Historic theater in Indianapolis, Indiana, US

The Hilbert Circle Theatre, originally called the Circle Theatre, is in Indianapolis, Indiana, on Monument Circle in the Washington Street-Monument Circle Historic District. It was originally built in 1916 as a "deluxe movie palace" and now is the home of the Indianapolis Symphony Orchestra.

The theatre was listed on the National Register of Historic Places in 1980.

== History ==
The Circle Theatre was one of the first "motion picture palaces" in the Midwest and one of the first movie theaters west of New York. The theatre also offered locally produced stage shows, such as the 1921 The Landing of the Pilgrims for Thanksgiving week. In 1922, a $50,000 Wurlitzer organ was installed for use during silent films and solo performances. In the summer of 1924, visiting musicians offered Circle patrons "syncopation seasons" with various jazz and popular music performances while the house concert orchestra was off. Frank Sinatra and Dizzy Gillespie were two such visitors who held concerts in the theatre.

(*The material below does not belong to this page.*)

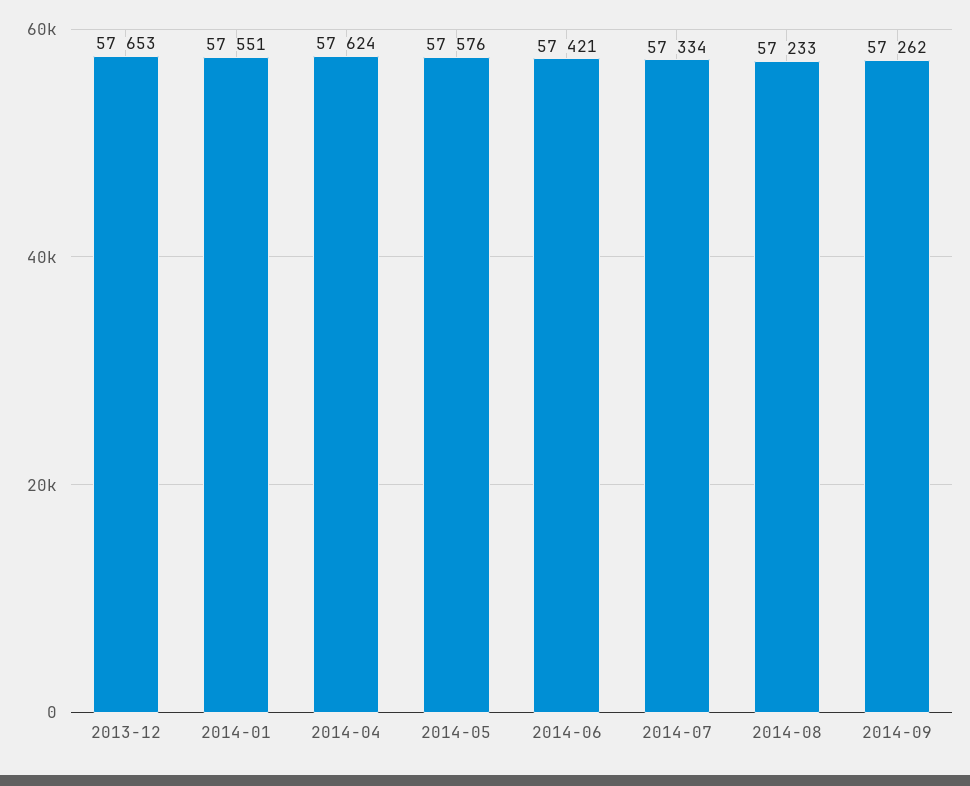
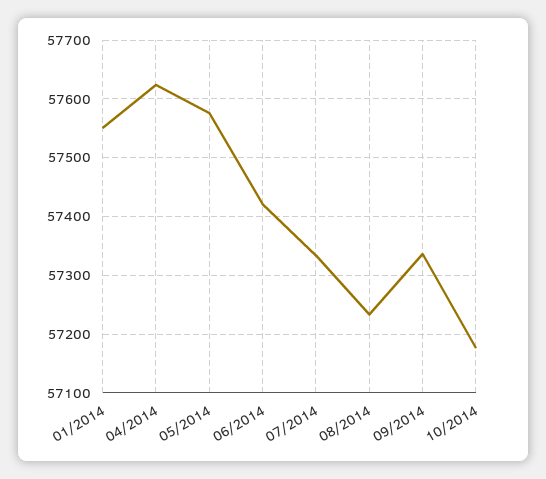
2013-12: 57653 -> none
2014-09: 57262 -> 57340
10/2014: none -> 57180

On March 6, 1927, the Circle brought sound movies to the Indianapolis approximately fourteen months before other venues. Three musical film segments were shown: Roy Smeck playing the guitar, ukulele, and banjo; Giovanni Martinelli, a Metropolitan Opera tenor, singing I Pagliacci, and finally, Al Jolson, the blackface singing comedian. The Circle brought another first to the city in February 1928 by offering The Jazz Singer, a film with four talking and singing scenes starring Al Jolson.

As multiscreen cinemas emerged in suburban malls throughout the 1960s and 1970s, the Circle Theatre fell into disrepair.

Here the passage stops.